### WHAT THE TASK REQUIRES
Your answer is to be every line of the material that includes the string "color".

### AVAILABLE RECORDS
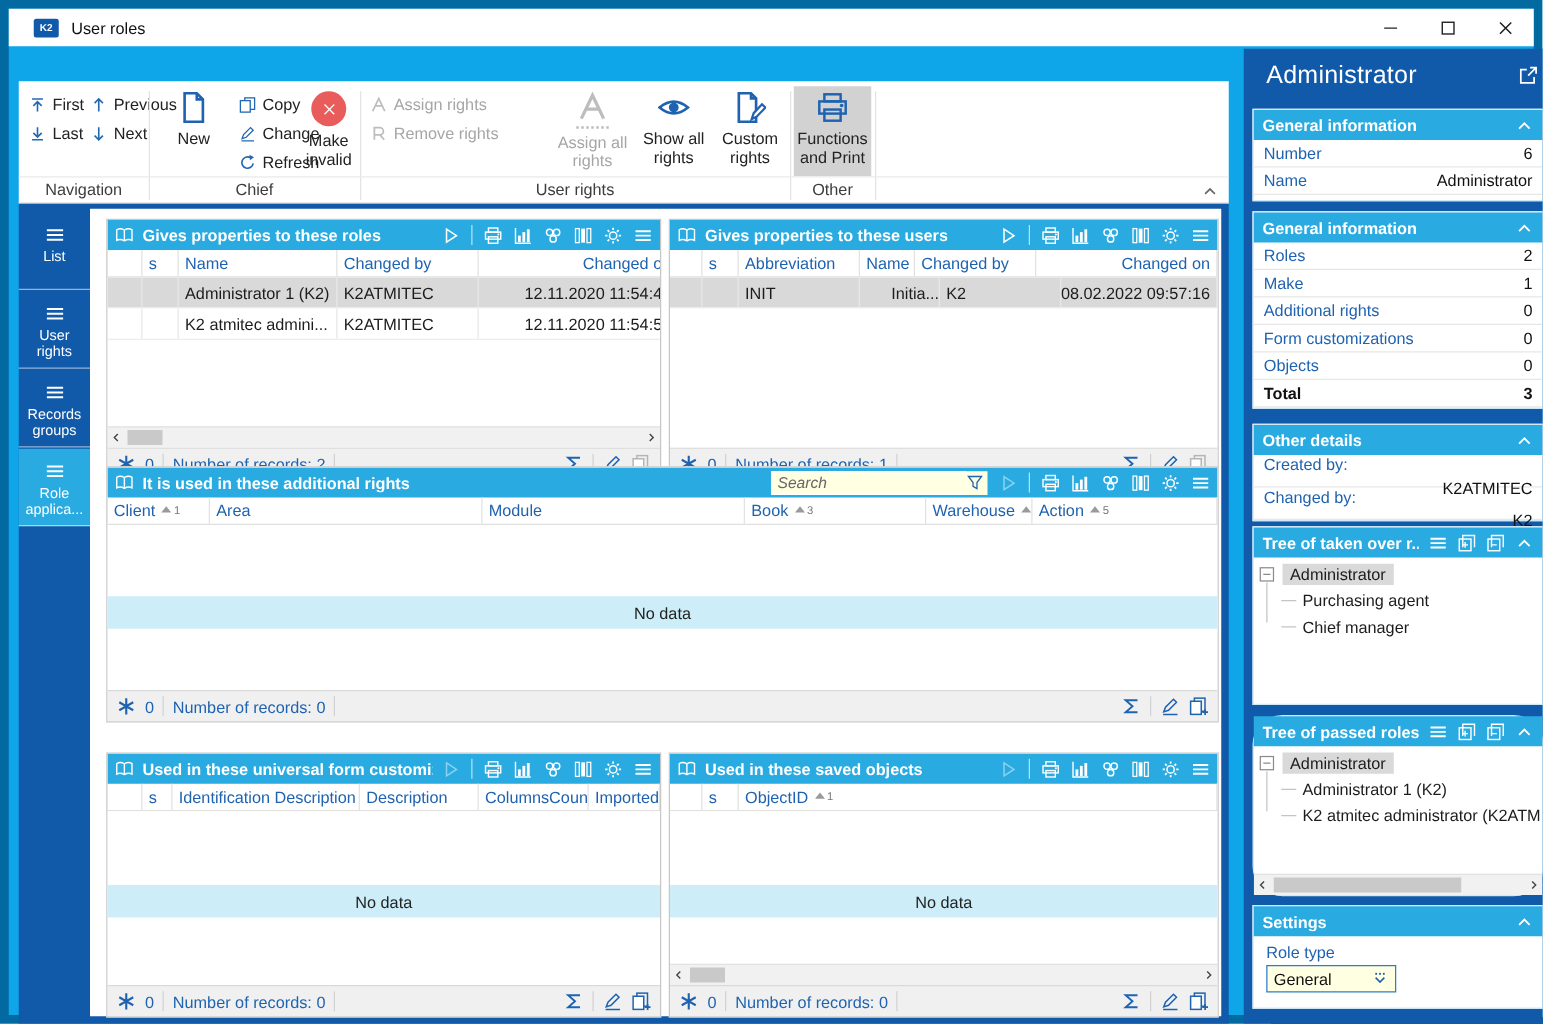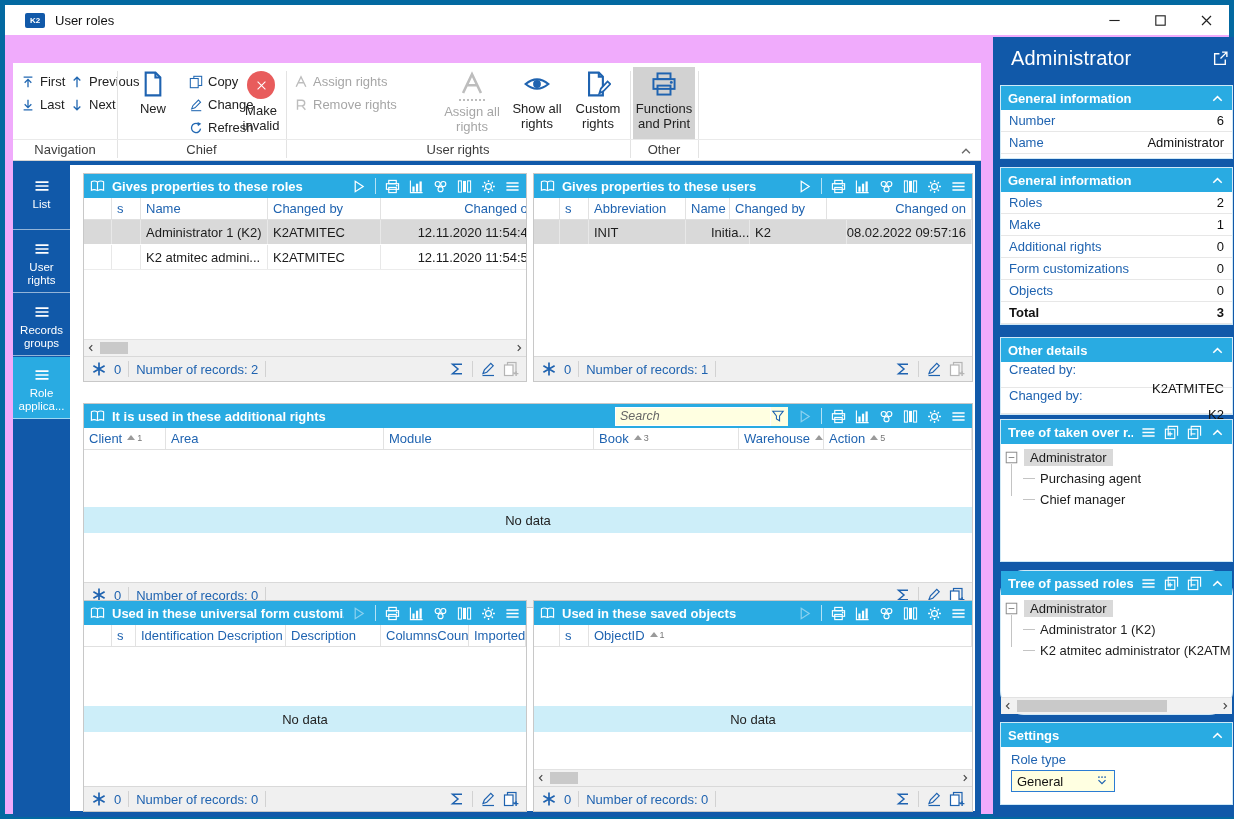--- a/index.html
+++ b/index.html
@@ -7,21 +7,21 @@
     --cyan:#29abe2;
     --btxt:#1f63b0;
     --graybar:#f0f0f0;
     --rowsel:#d9d9d9;
     --nodata:#cdeef9;
     --yellow:#ffffe1;
   }
   *{margin:0;padding:0;box-sizing:border-box;}
   html,body{width:1234px;height:819px;overflow:hidden;}
   body{font-family:"Liberation Sans",sans-serif;background:#fff;position:relative;font-size:13px;color:#1c1c1c;}
-  .app{position:absolute;inset:0;border:5px solid #0369a1;background:#f0abfc;}
+  .app{position:absolute;inset:0;border:7px solid #0369a1;background:#0ea5e9;}
   .ic{width:15px;height:15px;display:inline-block;flex:0 0 auto;}
   
   .titlebar{position:absolute;left:0;top:0;width:100%;height:30px;background:#fff;display:flex;align-items:center;}
   .applogo{width:20px;height:15px;background:var(--blue);color:#fff;font-size:8px;font-weight:bold;display:flex;align-items:center;justify-content:center;margin-left:20px;border-radius:2px;}
   .apptitle{margin-left:10px;font-size:13px;color:#111;}
   .winbtns{margin-left:auto;display:flex;height:100%;}
   .winbtn{width:46px;height:100%;display:flex;align-items:center;justify-content:center;color:#222;}
   
   .tabband{position:absolute;left:8px;top:30px;width:968px;height:28px;background:var(--blue);display:flex;}
   .tab{height:100%;display:flex;align-items:center;padding:0 14px;color:#fff;font-size:13px;}
@@ -582,21 +582,21 @@
       <span class="vdiv"></span>
       <svg class="ic">
           <use href="#i-pencil"></use>
         </svg>
       <svg class="ic gray">
           <use href="#i-copyadd"></use>
         </svg>
     </div>
   </div>
 
-  <div class="panel" style="left:78px;top:398px;width:890px;height:205px;">
+  <div class="panel" style="left:78px;top:366px;width:890px;height:205px;">
     <div class="phead">
       <svg class="ic">
           <use href="#i-book"></use>
         </svg>
       <span class="ptitle">It is used in these additional rights</span>
       <span class="ptools">
         <span class="searchwrap">
           <input class="search" placeholder="Search" style="">
           <svg class="ic">
               <use href="#i-funnel"></use>

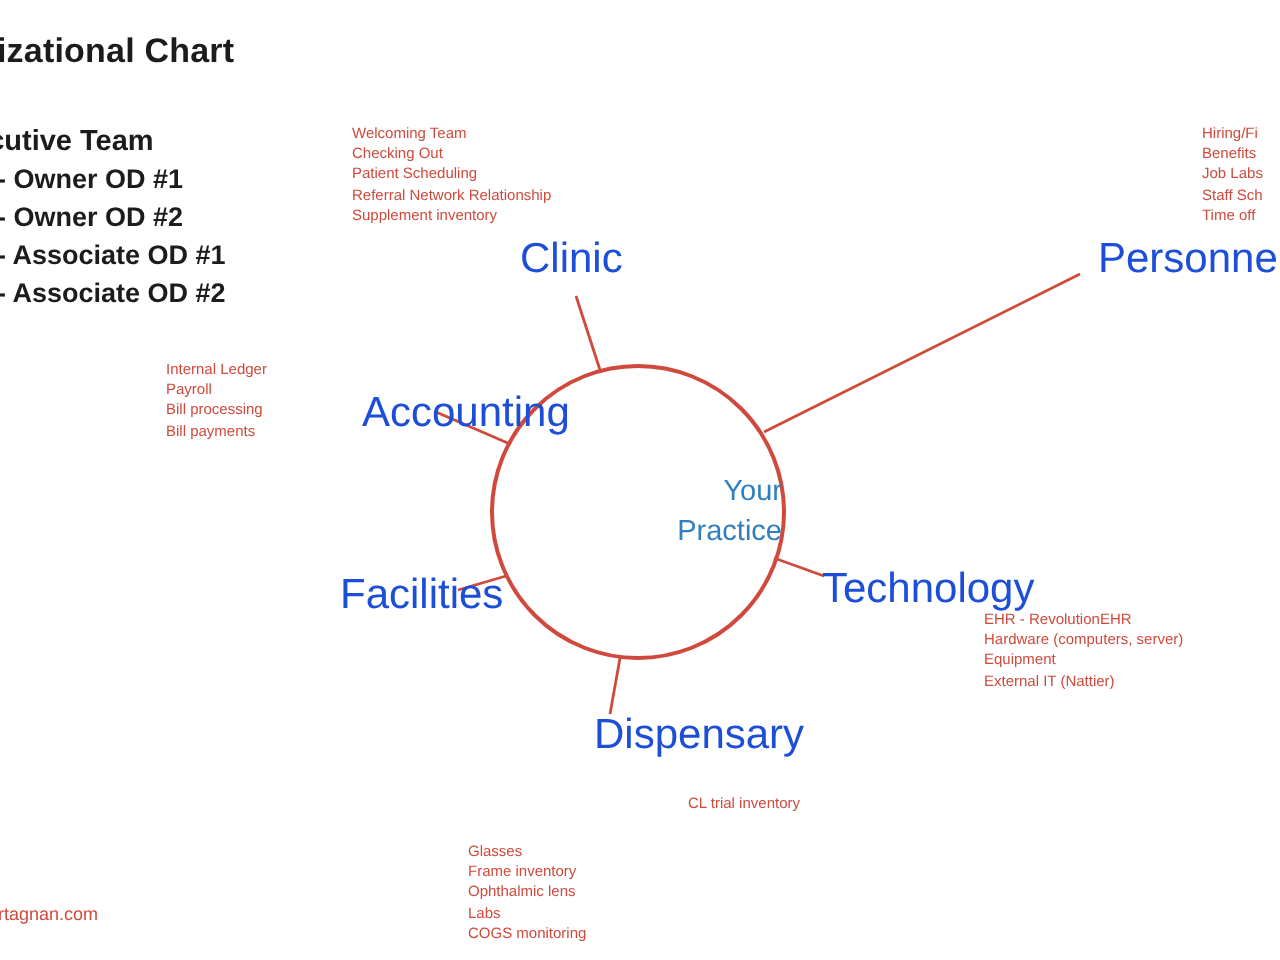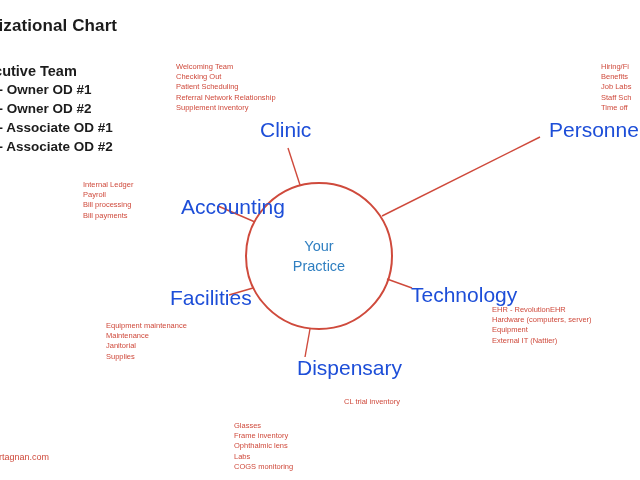--- a/index.html
+++ b/index.html
@@ -67,21 +67,21 @@
     position: absolute;
     left: 245px;
     top: 182px;
     width: 148px;
     height: 148px;
     border: 2px solid #cf4a3c;
     border-radius: 50%;
     box-sizing: border-box;
     display: flex;
     flex-direction: column;
-    align-items: center;
+    align-items: flex-end;
     justify-content: center;
   }
   .hub-line {
     color: #2f7fc1;
     font-size: 14.5px;
     line-height: 20px;
     text-align: center;
   }
 
   .node-label {
@@ -173,26 +173,20 @@
     <div>Bill payments</div>
   </div>
 
   <div class="detail" style="left:492px; top:305px;">
     <div>EHR - RevolutionEHR</div>
     <div>Hardware (computers, server)</div>
     <div>Equipment</div>
     <div>External IT (Nattier)</div>
   </div>
 
-  <div class="detail" style="left:106px; top:321px;">
-    <div>Equipment maintenance</div>
-    <div>Maintenance</div>
-    <div>Janitorial</div>
-    <div>Supplies</div>
-  </div>
 
   <div class="detail" style="left:234px; top:400px;margin-top:21px;">
     <div>Glasses</div>
     <div>Frame inventory</div>
     <div>Ophthalmic lens</div>
     <div>Labs</div>
     <div>COGS monitoring</div>
   </div>
 
   <div class="detail" style="left:344px; top:397px;">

### COMPLETED EXERCISE
   body{font-family:"Liberation Sans",sans-serif;background:#fff;position:relative;font-size:13px;color:#1c1c1c;}
   .applogo{width:20px;height:15px;background:var(--blue);color:#fff;font-size:8px;font-weight:bold;display:flex;align-items:center;justify-content:center;margin-left:20px;border-radius:2px;}
   .apptitle{margin-left:10px;font-size:13px;color:#111;}
   .winbtn{width:46px;height:100%;display:flex;align-items:center;justify-content:center;color:#222;}
   .tab{height:100%;display:flex;align-items:center;padding:0 14px;color:#fff;font-size:13px;}
     color: #2f7fc1;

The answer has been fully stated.